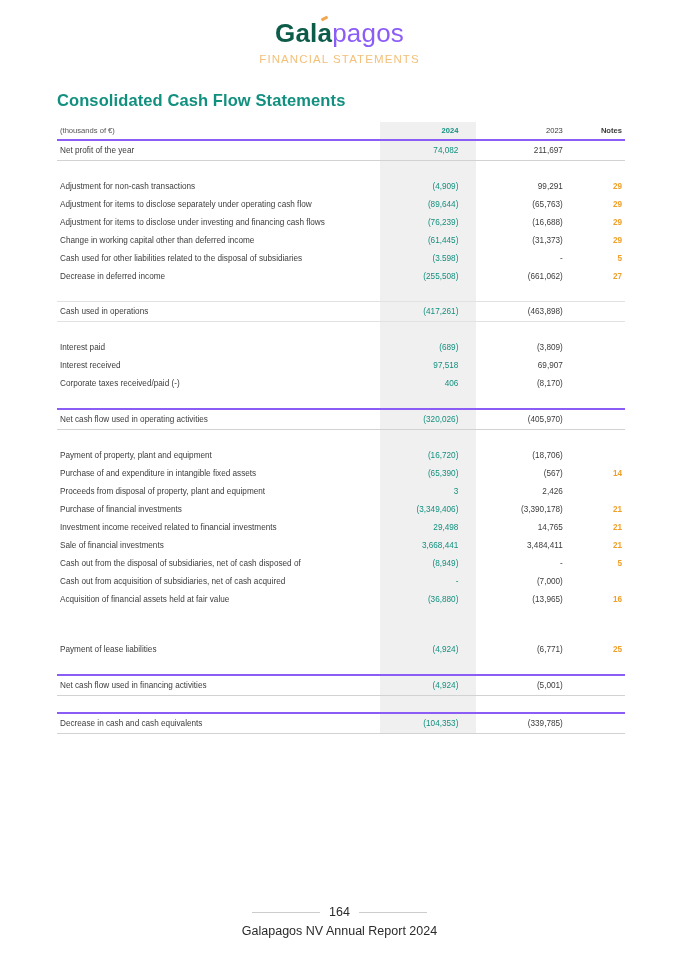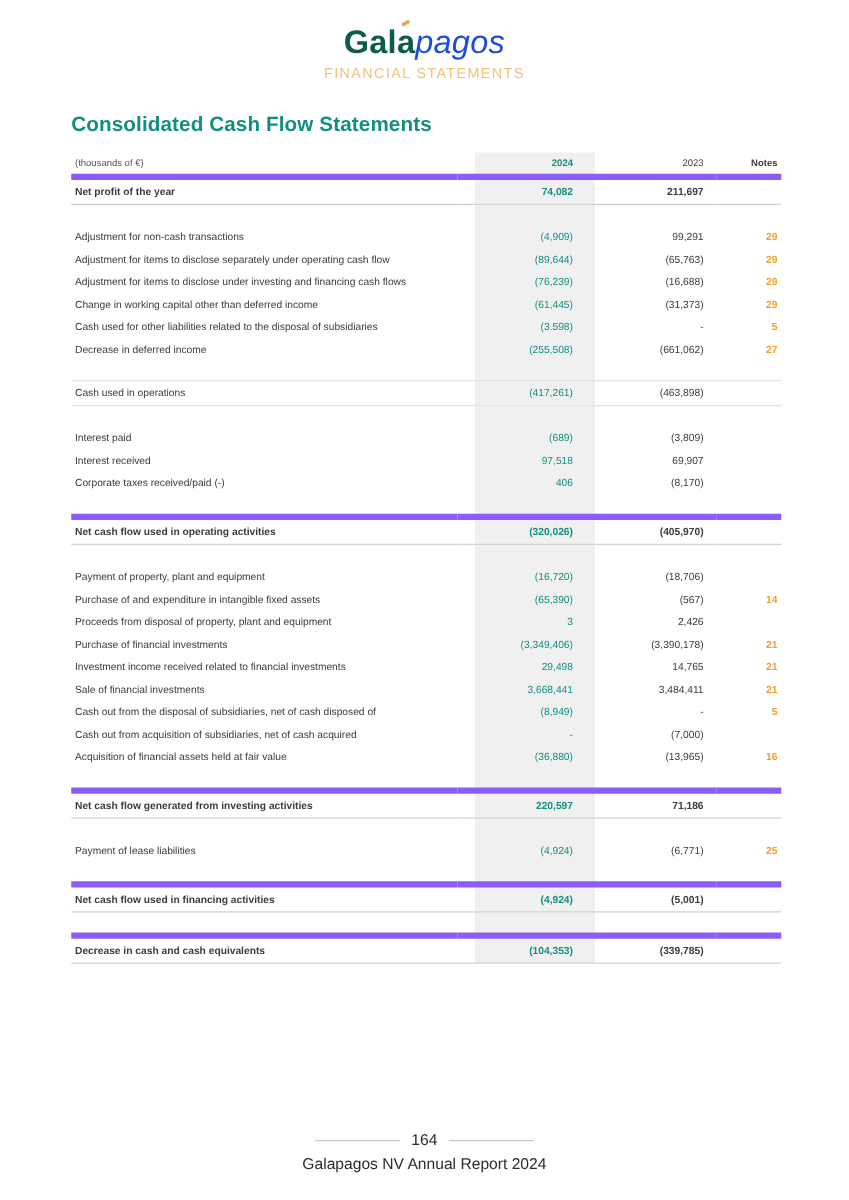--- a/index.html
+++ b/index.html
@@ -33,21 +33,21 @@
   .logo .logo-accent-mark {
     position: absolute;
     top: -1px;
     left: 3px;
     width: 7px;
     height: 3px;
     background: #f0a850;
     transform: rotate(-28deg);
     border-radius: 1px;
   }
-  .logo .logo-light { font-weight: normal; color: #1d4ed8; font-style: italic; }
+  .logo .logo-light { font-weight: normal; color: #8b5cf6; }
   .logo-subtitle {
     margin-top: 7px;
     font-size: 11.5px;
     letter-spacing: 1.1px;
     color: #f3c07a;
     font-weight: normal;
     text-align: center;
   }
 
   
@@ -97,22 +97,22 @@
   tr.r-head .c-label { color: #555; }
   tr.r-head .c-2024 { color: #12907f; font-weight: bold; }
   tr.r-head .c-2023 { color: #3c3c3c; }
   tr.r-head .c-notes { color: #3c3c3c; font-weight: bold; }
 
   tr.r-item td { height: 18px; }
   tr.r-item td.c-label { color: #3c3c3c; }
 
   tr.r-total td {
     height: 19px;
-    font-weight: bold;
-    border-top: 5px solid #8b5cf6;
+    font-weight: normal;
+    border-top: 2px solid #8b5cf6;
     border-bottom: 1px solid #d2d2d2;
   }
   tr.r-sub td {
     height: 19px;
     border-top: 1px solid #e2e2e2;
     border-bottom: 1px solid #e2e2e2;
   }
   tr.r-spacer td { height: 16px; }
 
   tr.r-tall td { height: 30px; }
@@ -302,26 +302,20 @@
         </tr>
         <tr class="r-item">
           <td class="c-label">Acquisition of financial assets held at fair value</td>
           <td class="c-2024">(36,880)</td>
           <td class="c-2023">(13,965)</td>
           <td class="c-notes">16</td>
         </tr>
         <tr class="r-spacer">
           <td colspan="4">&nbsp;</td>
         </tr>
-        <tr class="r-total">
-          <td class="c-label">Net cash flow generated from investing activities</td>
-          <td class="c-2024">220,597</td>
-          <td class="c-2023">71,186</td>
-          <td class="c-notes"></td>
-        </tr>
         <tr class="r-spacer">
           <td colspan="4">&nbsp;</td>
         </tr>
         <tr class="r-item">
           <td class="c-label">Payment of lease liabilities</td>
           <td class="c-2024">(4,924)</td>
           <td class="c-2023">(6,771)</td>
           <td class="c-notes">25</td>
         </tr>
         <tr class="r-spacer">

==

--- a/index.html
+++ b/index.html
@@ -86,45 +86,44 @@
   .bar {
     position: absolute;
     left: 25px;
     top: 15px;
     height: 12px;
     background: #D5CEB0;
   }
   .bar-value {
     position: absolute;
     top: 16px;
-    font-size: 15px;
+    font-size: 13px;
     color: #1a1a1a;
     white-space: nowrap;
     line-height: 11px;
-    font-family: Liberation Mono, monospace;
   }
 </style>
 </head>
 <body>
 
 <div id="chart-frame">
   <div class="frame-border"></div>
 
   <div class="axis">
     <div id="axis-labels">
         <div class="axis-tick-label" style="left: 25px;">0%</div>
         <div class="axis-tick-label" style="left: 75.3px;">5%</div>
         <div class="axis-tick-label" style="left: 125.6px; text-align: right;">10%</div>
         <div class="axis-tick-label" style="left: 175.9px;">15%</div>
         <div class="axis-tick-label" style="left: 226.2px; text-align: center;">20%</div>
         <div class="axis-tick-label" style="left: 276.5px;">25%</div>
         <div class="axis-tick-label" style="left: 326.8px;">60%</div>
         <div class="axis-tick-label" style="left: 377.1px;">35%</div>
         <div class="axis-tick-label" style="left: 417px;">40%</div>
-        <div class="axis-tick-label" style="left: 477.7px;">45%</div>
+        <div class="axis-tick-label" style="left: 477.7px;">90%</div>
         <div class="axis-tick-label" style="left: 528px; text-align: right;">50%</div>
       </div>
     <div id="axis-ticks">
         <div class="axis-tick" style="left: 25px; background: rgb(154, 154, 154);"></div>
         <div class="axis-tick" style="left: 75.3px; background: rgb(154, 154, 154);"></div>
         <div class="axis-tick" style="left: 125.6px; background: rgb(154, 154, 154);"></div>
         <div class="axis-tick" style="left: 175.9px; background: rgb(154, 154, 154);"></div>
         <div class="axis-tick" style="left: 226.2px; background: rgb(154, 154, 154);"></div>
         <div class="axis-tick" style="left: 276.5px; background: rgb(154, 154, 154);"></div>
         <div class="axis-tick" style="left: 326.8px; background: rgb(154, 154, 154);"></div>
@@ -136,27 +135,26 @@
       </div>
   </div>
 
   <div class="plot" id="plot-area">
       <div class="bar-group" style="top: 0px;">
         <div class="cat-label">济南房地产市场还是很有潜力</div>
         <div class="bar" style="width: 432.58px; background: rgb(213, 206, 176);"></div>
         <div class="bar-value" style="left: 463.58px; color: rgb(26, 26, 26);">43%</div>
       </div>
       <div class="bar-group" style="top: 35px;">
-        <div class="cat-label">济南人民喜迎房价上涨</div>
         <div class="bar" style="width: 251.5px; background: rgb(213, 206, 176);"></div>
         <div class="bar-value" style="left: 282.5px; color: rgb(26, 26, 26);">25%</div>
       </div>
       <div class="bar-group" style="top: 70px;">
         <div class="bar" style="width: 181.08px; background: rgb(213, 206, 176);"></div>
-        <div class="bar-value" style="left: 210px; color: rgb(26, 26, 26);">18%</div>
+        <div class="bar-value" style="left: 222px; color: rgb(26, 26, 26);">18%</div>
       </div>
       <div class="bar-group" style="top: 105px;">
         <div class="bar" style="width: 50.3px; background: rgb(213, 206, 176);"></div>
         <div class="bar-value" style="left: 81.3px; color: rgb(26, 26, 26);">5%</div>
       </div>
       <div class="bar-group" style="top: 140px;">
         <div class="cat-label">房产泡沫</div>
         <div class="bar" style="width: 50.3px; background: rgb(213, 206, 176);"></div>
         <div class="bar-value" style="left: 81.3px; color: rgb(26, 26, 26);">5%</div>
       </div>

> **WHAT TO PRODUCE**: Your response should contain each line of the listing in which the word "item" occurs.

> **RESULT**:
   tr.r-item td { height: 18px; }
   tr.r-item td.c-label { color: #3c3c3c; }
         <tr class="r-item">
         <tr class="r-item">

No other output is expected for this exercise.